If a line in the records below contains "class", copy that line.

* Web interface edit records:
-=-=-

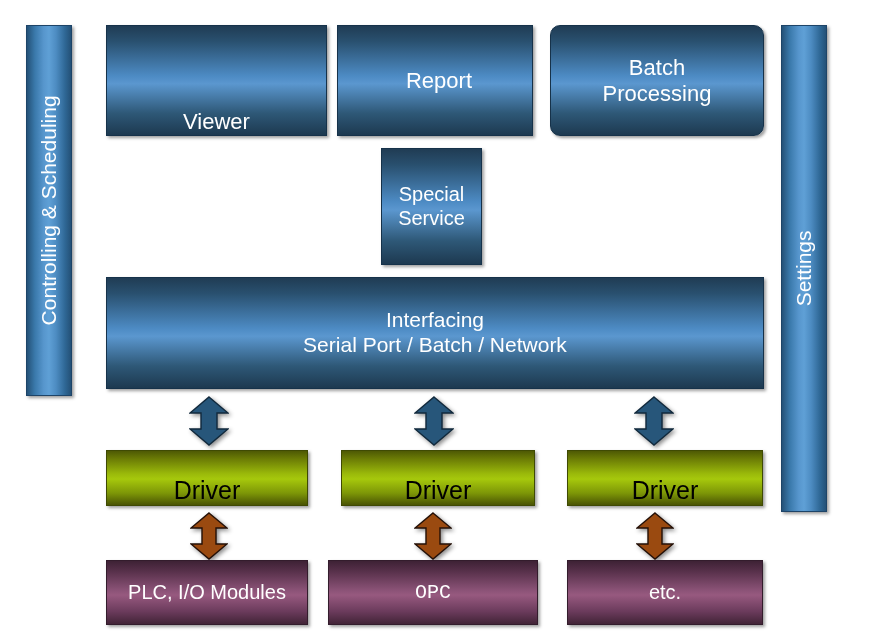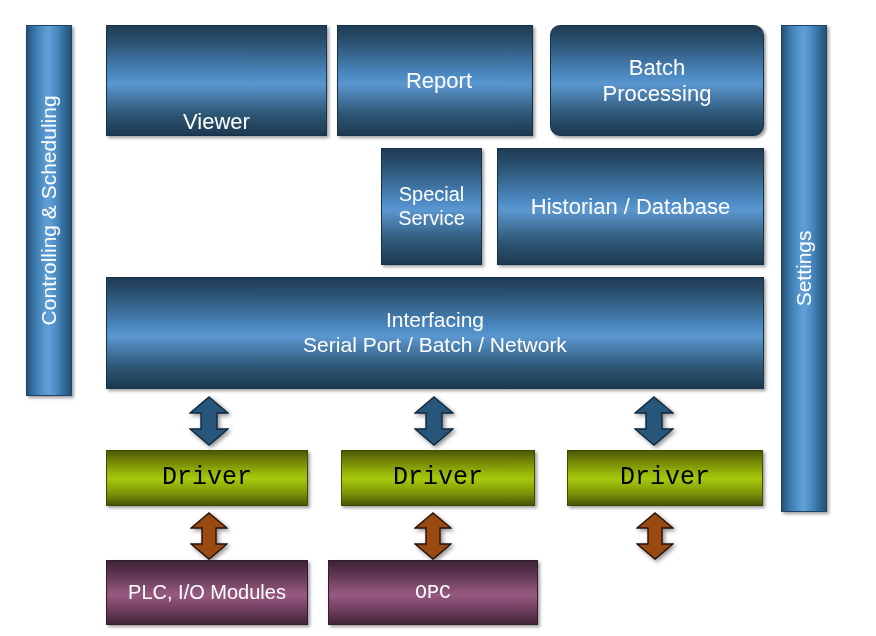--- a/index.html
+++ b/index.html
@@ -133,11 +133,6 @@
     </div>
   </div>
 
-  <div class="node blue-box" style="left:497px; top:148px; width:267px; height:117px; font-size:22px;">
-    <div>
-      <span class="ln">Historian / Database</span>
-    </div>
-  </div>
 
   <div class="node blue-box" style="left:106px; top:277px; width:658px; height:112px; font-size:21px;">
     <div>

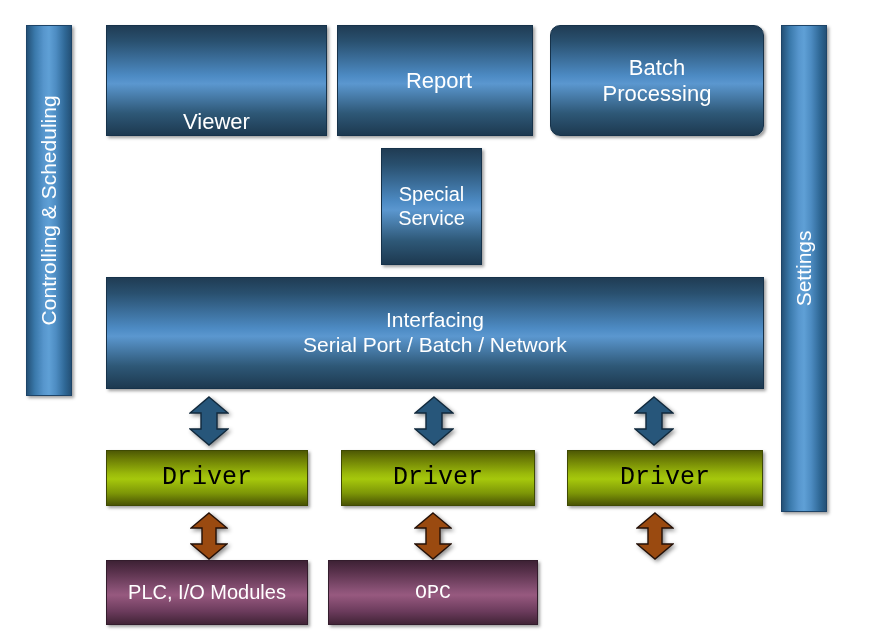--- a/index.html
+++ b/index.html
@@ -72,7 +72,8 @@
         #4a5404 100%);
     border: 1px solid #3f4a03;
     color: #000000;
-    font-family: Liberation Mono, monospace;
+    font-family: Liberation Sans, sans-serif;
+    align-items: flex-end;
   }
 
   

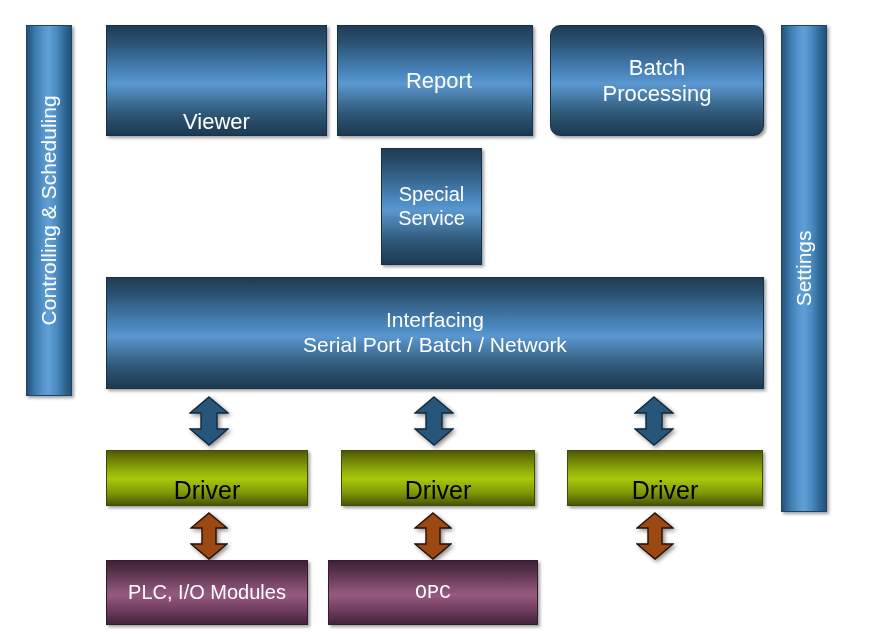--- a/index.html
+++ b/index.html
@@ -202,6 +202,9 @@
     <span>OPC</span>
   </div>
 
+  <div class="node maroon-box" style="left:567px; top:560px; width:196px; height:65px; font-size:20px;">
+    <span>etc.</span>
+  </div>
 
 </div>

-=-=-

* Written response:
-  <div class="node blue-box" style="left:497px; top:148px; width:267px; height:117px; font-size:22px;">
-      <span class="ln">Historian / Database</span>
   <div class="node blue-box" style="left:106px; top:277px; width:658px; height:112px; font-size:21px;">
+  <div class="node maroon-box" style="left:567px; top:560px; width:196px; height:65px; font-size:20px;">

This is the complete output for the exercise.